Sans doute toute beauté sensible suppose une certaine délectation de l'œil lui‑même ou de l'oreille ou de l'imagination ; mais il n'y a beauté que si l'intelligence jouit aussi de quelque manière. Une belle couleur « rince l'œil » comme un parfum puissant dilate la narine ; mais de ces deux « formes » ou qualités la couleur seule est dite belle, parce qu'étant reçue, au contraire du parfum, dans un sens capable de connaissance désintéressée, elle peut être, même par son éclat purement sensible, un objet de joie pour l'intelligence. Au reste, plus l'homme élève sa culture, plus se spiritualise l'éclat de la forme qui le ravit.

Il importe toutefois de remarquer que dans le beau que nous avons appelé connaturel à l'homme, et qui est propre à l'art humain, cet éclat de la forme, si purement intelligible, qu'il puisse être en lui‑même, est saisi dans le sensible et par le sensible, et non pas séparément de lui. L'intuition du beau artistique se tient ainsi à l'extrême opposé de l'abstraction du vrai scientifique. Car c'est par l'appréhension même du sens que la lumière de l'être vient ici pénétrer l'intelligence.

L'intelligence alors, détournée de tout effort d'abstraction, jouit sans travail et sans discours. Elle est dispensée de son labeur ordinaire, elle n'a pas à dégager un intelligible de la matière où il est enfoui, pour en parcourir pas à pas les divers attributs ; comme le cerf à la source d'eau vive, elle n'a rien à faire qu'à boire, elle boit la clarté de l'être. Fixée dans l'intuition du sens, elle est irradiée par une lumière intelligible qui lui est donnée d'un coup, dans le sensible même où elle resplendit, et qu'elle ne saisit pas sub ratione veri mais plutôt sub ratione delectabilis, par l'heureuse mise en acte qu'elle lui procure et par la joie qui s'ensuit dans l'appétit, qui s'élance comme à son objet propre à tout bien de l’âme. Après coup seulement elle analysera plus ou moins bien les causes de cette joie par la réflexion.

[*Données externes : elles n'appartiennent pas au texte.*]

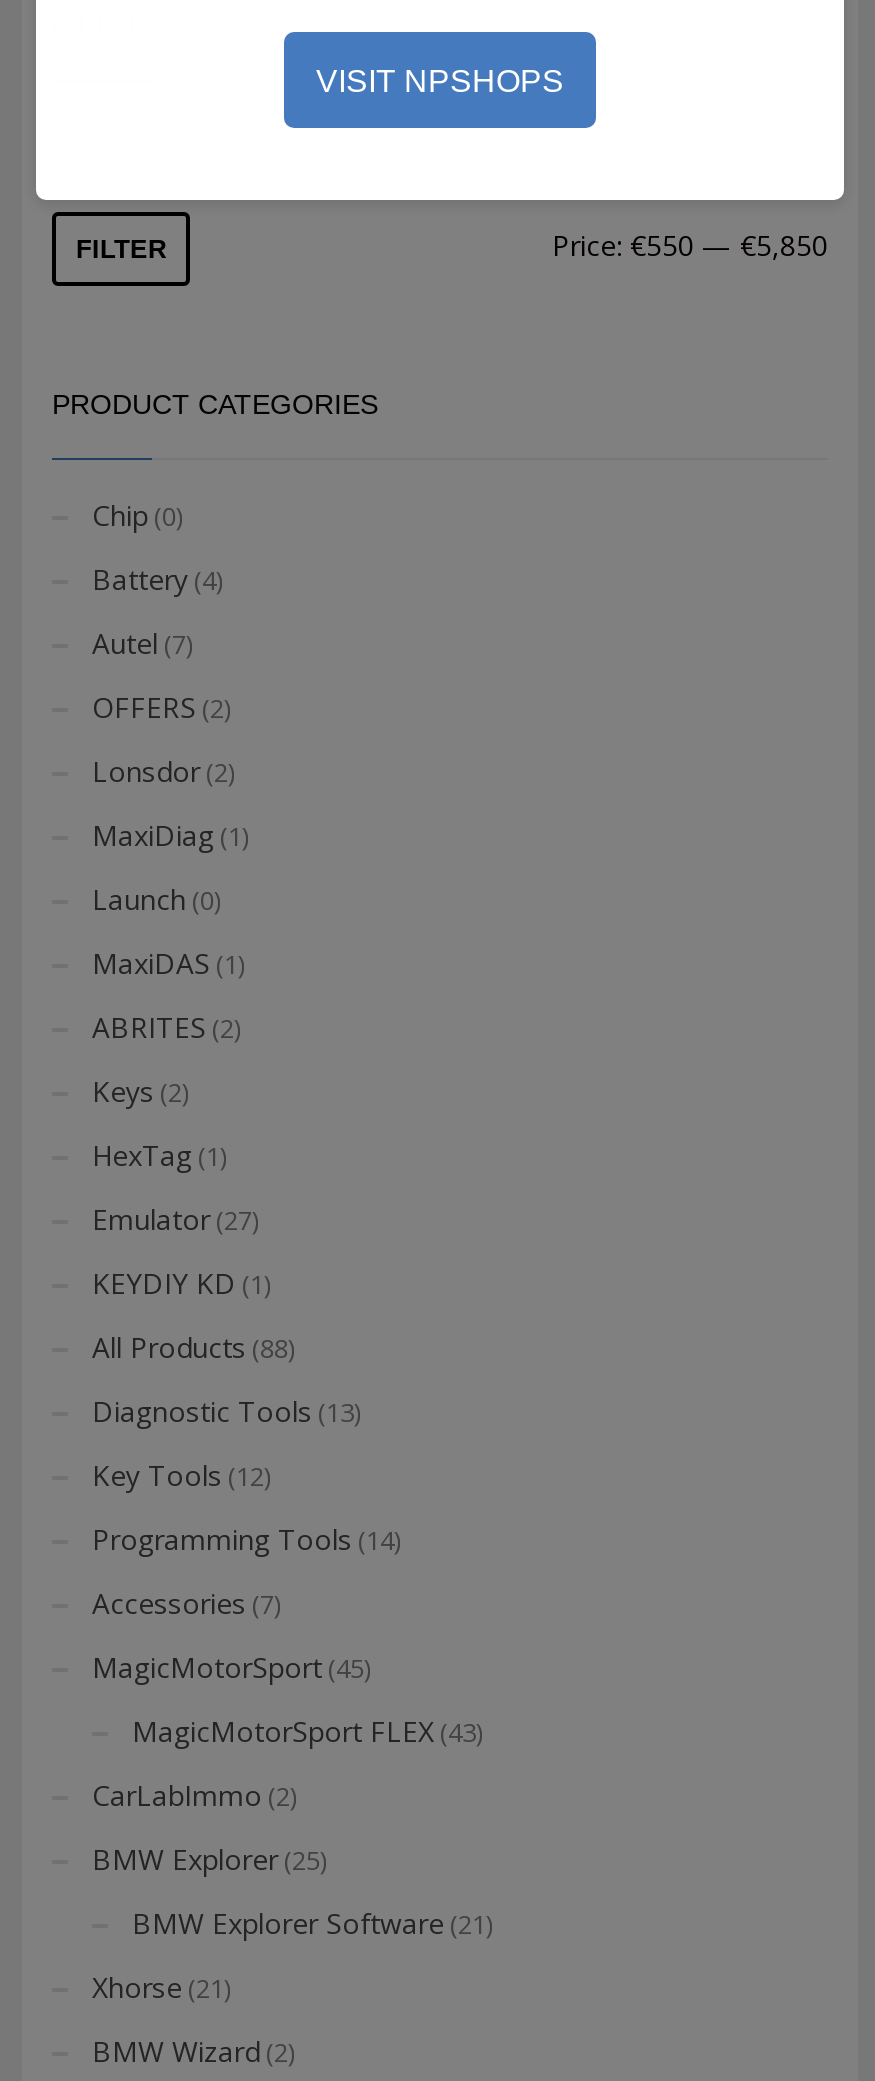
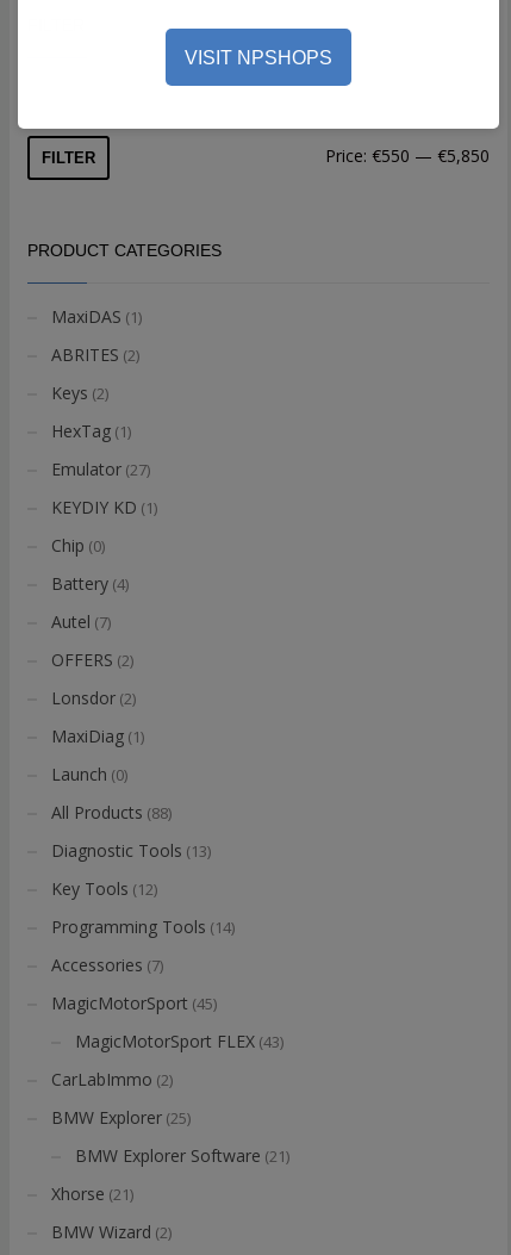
moved [92,496,248,918] -> [51,534,144,786]: Chip (0) | Battery (4) | Autel (7) | OFFERS (2) | Lonsdor (2) | MaxiDiag (1) | Launch (0)
moved [92,944,270,1302] -> [51,305,157,519]: MaxiDAS (1) | ABRITES (2) | Keys (2) | HexTag (1) | Emulator (27) | KEYDIY KD (1)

Ainsi, quoique le beau tienne au vrai métaphysique en ce sens que tout resplendissement d'intelligibilité dans les choses suppose quelque conformité à l'Intelligence cause des choses, néanmoins le beau n'est pas une espèce de vrai, mais une espèce de bien ; la perception du beau a rapport à la connaissance, mais pour s'y ajouter, « comme à la jeunesse s'ajoute sa fleur » ; elle est moins une espèce de connaissance qu'une espèce de délectation.

Le beau est essentiellement délectable. C'est pourquoi, de par sa nature même et en tant que beau, il meut le désir et produit l’amour, tandis que le vrai comme tel ne fait qu'illuminer. « Omnibus igitur est pulchrum et bonum desiderabile et amabile et diligibile. » C'est pour sa beauté que la Sagesse est aimée. Et c'est pour elle‑même que toute beauté est d'abord aimée, même si ensuite la chair trop faible est prise au piège. L'amour à son tour produit l'extase, c'est‑à-­dire qu'il met hors de soi celui qui aime ; « ec‑stase » dont l'âme éprouve une forme diminuée quand elle est saisie par la beauté de l'œuvre d'art, et la plénitude quand elle est bue, comme la rosée, par la, beauté de Dieu.

Et de Dieu même, selon Denys l'Aréopagite , il faut oser dire qu'il souffre en quelque façon extase d'amour, à cause de l'abondance de sa bonté qui lui fait répandre en toutes choses une participation de sa splendeur. Mais son amour à lui cause la beauté de ce qu'il aime, tandis que notre amour à nous est causé par la beauté de ce que nous aimons.